◆ **WORK TO COMPLETE**
Extract every line below that contains the word "none".
------
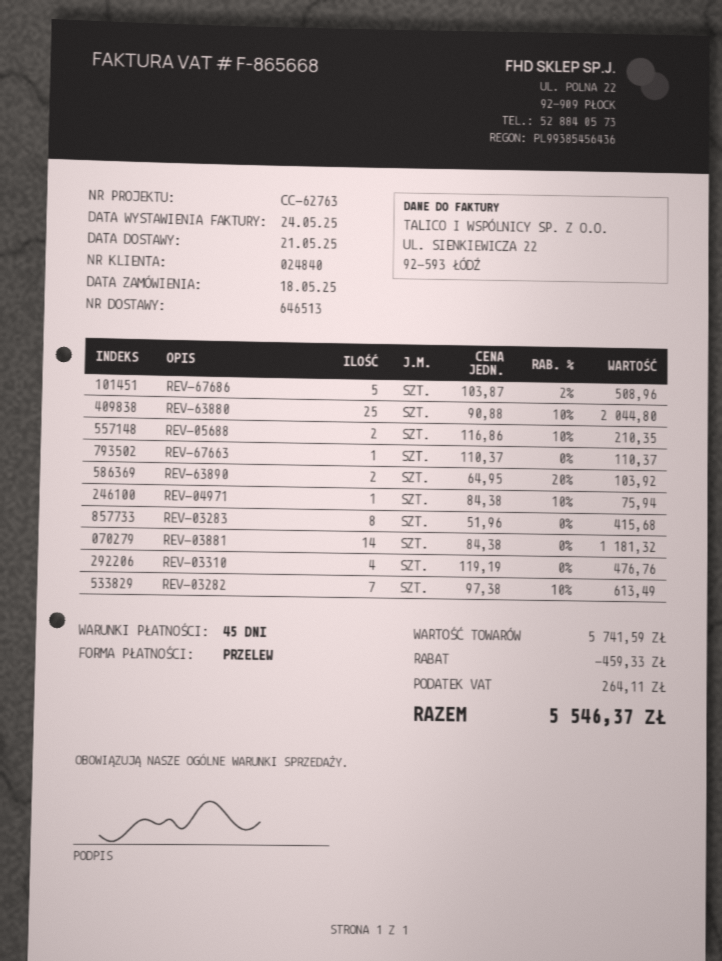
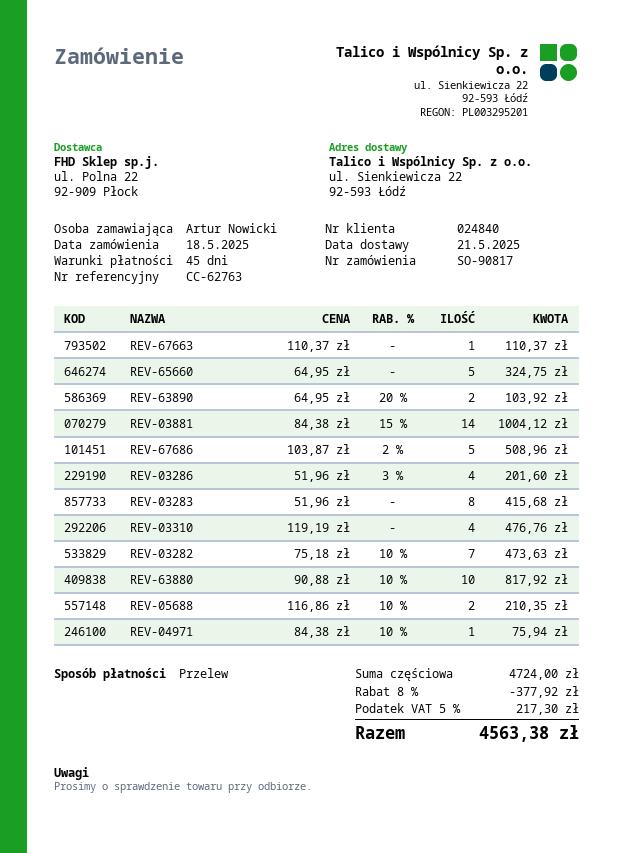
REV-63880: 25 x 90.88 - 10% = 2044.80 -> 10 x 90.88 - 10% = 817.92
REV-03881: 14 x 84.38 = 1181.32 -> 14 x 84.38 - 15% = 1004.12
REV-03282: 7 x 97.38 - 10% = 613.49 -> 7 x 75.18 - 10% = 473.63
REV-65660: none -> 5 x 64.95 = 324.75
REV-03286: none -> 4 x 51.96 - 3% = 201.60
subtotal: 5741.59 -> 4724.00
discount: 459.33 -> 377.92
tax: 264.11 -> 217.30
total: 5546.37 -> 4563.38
------
◆ **RESPONSE AREA**
REV-65660: none -> 5 x 64.95 = 324.75
REV-03286: none -> 4 x 51.96 - 3% = 201.60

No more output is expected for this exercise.